In piazza contro il terrore
In avenue Bourghiba si radunano i tunisini che provano a stare uniti, a dimenticare le loro divisioni. A La Goulette, sulle navi come la Costa Fascinosa, tornano i sopravvissuti ma mancano all’appello 13 persone, alcuni sono feriti, altri irrintracciabili. La giornata era cominciata all’insegna dello shopping e di una full immersion nel museo che nel 2014 è stato visitato da 252 mila italiani. La notte è gelida nonostante la dolcezza del clima.
«È il nostro 11 settembre, dobbiamo reagire insieme o siamo perduti» ragiona Osama al Saghir, deputato di Ennahda, i Fratelli Musulmani tunisini, durante la manifestazione contro il terrorismo organizzata nella strada simbolo della rivoluzione di 4 anni fa. Il tam tam è stato a 360° ma la rappresentanza di Ennahda, che partecipa al governo di unità nazionale guidato dal partito laico Nidaa Tounes, è massiccia: sulle scale del teatro diventato dopo il 2011 palcoscenico politico ci sono molti religiosi e donne velate, intonano slogan tipo «la gente vuole uccidere il terrorismo» e ogni tanto pregano.

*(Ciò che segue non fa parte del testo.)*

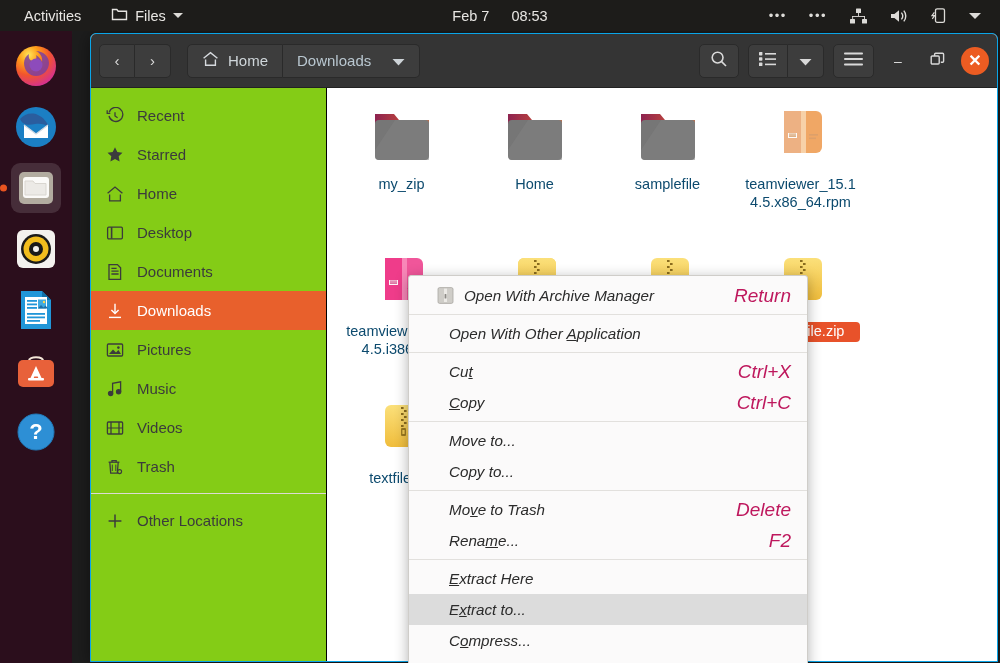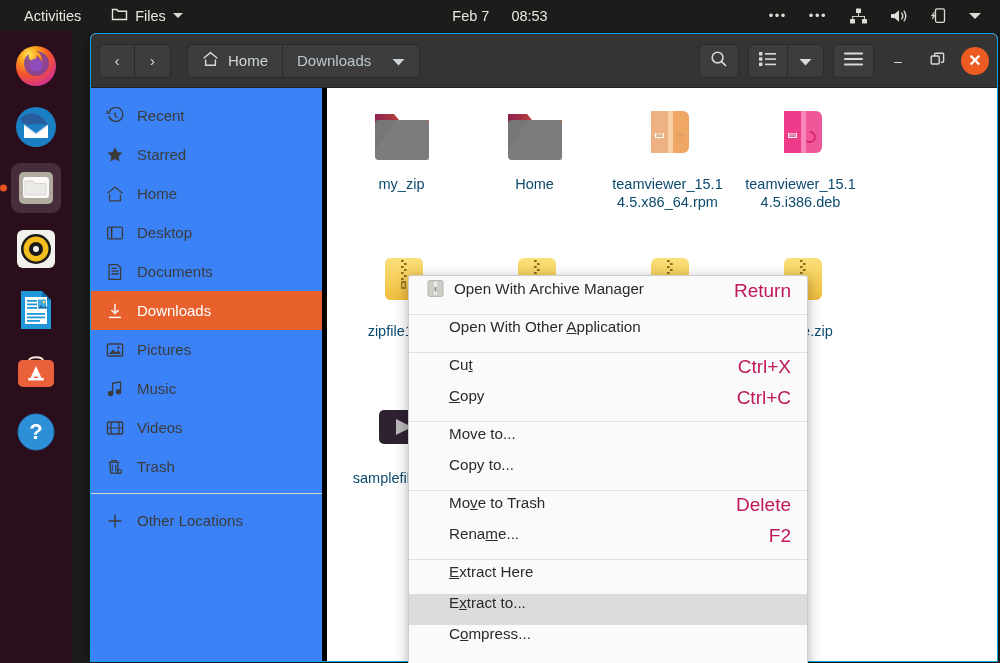"Recent" .sidebar { background: #3b82f6 -> #84cc16; border-right: 5px solid #000000 -> 1px solid #000000 }
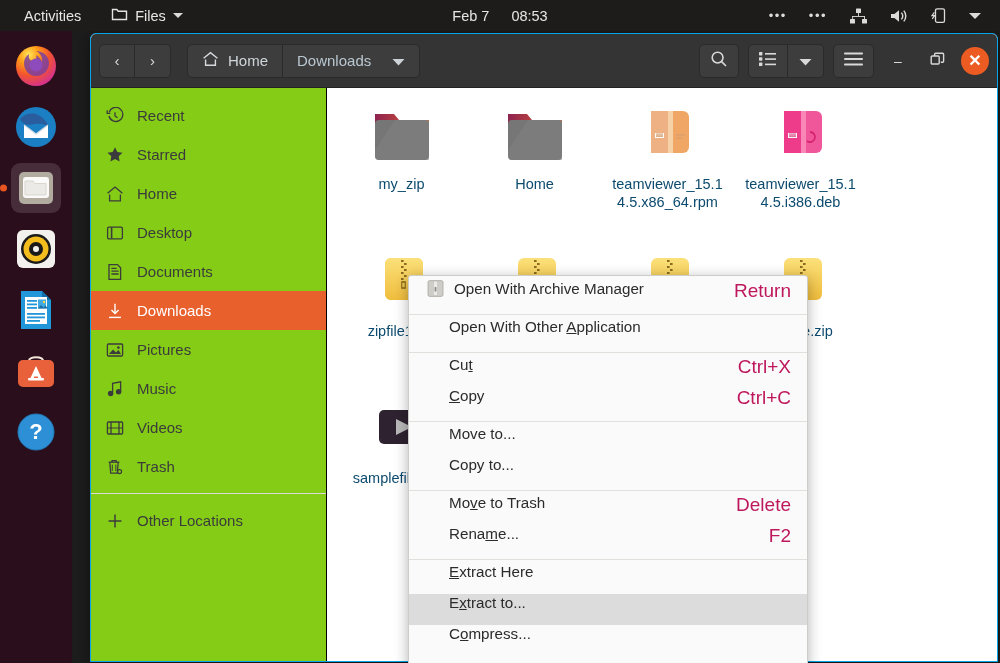"samplefile" div.file-cell { html: none -> <div> <svg> <path></path> <rect></rect> <path></path> </svg> <div>samplefile</div> </div> }
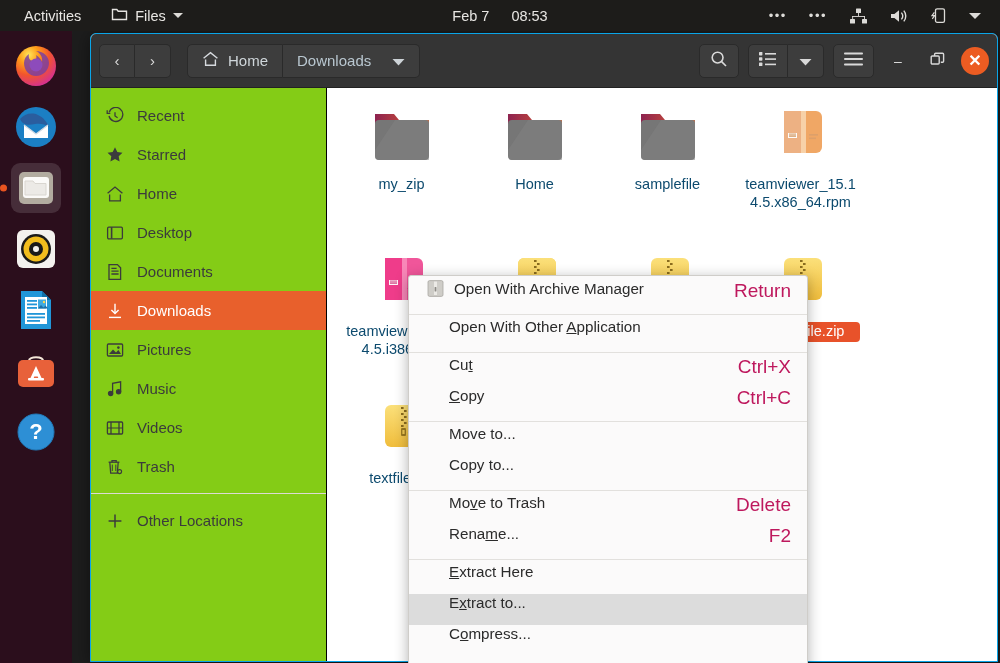"Open With Archive Manager" .mi { align-items: flex-start -> center; font-style: none -> italic; padding: 0 16px 0 18px -> 0 16px 0 28px }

Poco distante la coreografa Sondos Belhazzen si definisce «illuminista» e ammette: «Sono venuta per lo stesso motivo “loro” anche se “loro” sono sempre i più veloci a mobilitarsi, ma non sono come “loro”. Non riusciamo a mescolarci neppure in una circostanza del genere e ora sento che il Paese è fragilissimo». Con Ennahda, contro Ennahda, laici, religiosi, il fuoco cova sotto la cenere.
Società divisa
La società tunisina resta divisa e i terroristi lo sanno. Quelli di ieri, i due uccisi e i tre in fuga, erano ragazzini. «Non è chiaro se volessero attaccare il Parlamento dove si stava discutendo la nuova legge contro il terrorismo e abbiano poi ripiegato sul museo o se il museo fosse un target in sè in quanto il turismo è l’anima del Paese» dice una fonte della sicurezza. Di certo, aggiunge, hanno alzato il tiro: «Finora si erano limitati a restare sulle montagne al confine con l’Algeria, adesso sono scesi in città». E in città ci sono il fronte laico e quello religioso che sebbene siano riusciti a evitare la guerra civile modello egiziano, sfiorata nel 2013 dopo gli omicidi dei deputati di sinistra Belaid e Brahmi, faticano a trovare la quadratura del cerchio.
Ripresa a rischio
La sicurezza è il tallone d’Achille della Tunisia, ammette un simpatizzante di Ennahda che dice di aver conosciuto il carcere e di sapere di cosa parla. Il blitz delle forze di sicurezza contro cellule jihadiste si ripetono da mesi soprattutto al confine con l’Algeria e con la Libia, in uno degli ultimi è stato ucciso il super ricercato Boubakr Hakim. Oggi però non c’è molto da congratularsi. «Siamo rimasti qui anche dopo la rivoluzione, ma abbiamo bisogno di stabilità, senza sicurezza il business non riparte», conviene un imprenditore italiano del settore edile. Giura che ai connazionali ripete di venire in Tunisia, di non aver paura, ma adesso sarà dura.
Davanti al museo del Bardo il vento solleva le cartacce che sbattono contro il sinuoso cancello chiuso. È tardi, si vedono le luci del Parlamento ancora accese per la seduta eccezionale. C’è polizia. Non tantissima. Mormora chi abita qui intorno che davanti all’ingresso di un luogo così frequentato dai turisti non c’è mai sicurezza, non ce n’era probabilmente neppure ieri mattina quando sono passati i killer e poi le loro vittime.